Meloxicam is now available in a “Solumatrix” form using “fine particle technology” sold as Vivlodex. Capsules (5 and 10 mg) of Vivlodex contain particles of meloxicam that are 10 times smaller than traditional tablets. This allows for adequate pain control in osteoarthritis at 33% lower doses. Using less drug can decrease the toxic side effects of meloxicam.
Black Box Warning: First-Generation Nonsteroidal Antiinflammatory Drugs
All first-generation NSAIDs are associated with increased risk for gastrointestinal bleeding and cardiovascular events that can lead to hospitalization or death.
Second-Generation Nonsteroidal Antiinflammatory Drugs (Cyclooxygenase-2 Inhibitors, Coxibs)

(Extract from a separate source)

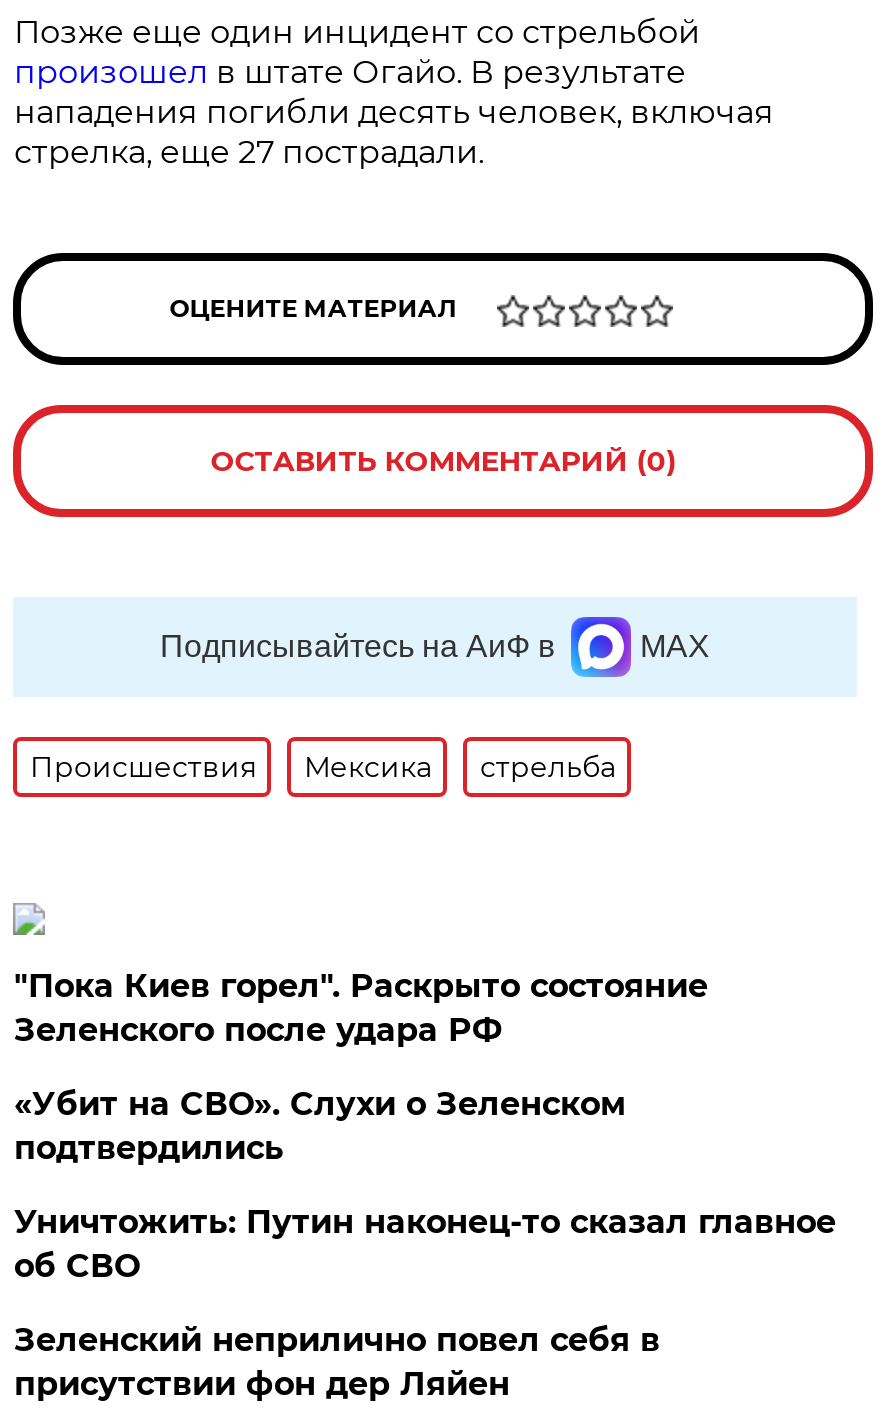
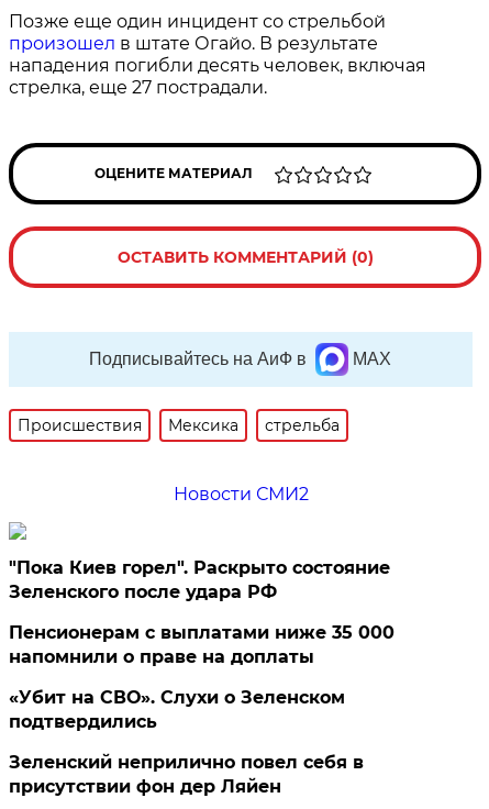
none -> [173,484,308,505] Новости СМИ2
none -> [9,622,395,667] Пенсионерам с выплатами ниже 35 000 | напомнили о праве на доплаты
moved [14,1085,626,1167] -> [9,687,345,732]: «Убит на СВО». Слухи о Зеленском | подтвердились
[14,1203,836,1285] Уничтожить: Путин наконец-то сказал главное | об СВО -> none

The COX-2 inhibitors, also known as coxibs, were developed on the theory that selective inhibition of COX-2 should be able to suppress pain and inflammation while posing little or no risk for gastric ulceration. To some degree, theory and reality agree: coxibs are just as effective as traditional NSAIDs at suppressing inflammation and pain, and they pose a somewhat lower risk for GI side effects. However, even with coxibs, patients can develop clinically significant gastroduodenal ulceration and bleeding. Furthermore, like traditional NSAIDs, coxibs can impair renal function and can thereby cause hypertension and edema. Coxibs also increase the risk for MI and stroke.
Celecoxib
Therapeutic Use
Celecoxib [Celebrex] was the first selective COX-2 inhibitor to reach the market. The drug is indicated for osteoarthritis, rheumatoid arthritis, ankylosing spondylitis, juvenile idiopathic arthritis, acute pain, and dysmenorrhea. In addition, celecoxib is used off-label for a rare genetic disorder known as familial adenomatous polyposis, which predisposes to development of colorectal cancer. For patients with arthritis, celecoxib is equal to naproxen (an NSAID) at relieving joint pain, stiffness, and swelling. Owing to concerns about cardiovascular safety, celecoxib is considered a last-choice drug for long-term management of pain (see later under “American Heart Association Statement on Cyclooxygenase Inhibitors in Chronic Pain”).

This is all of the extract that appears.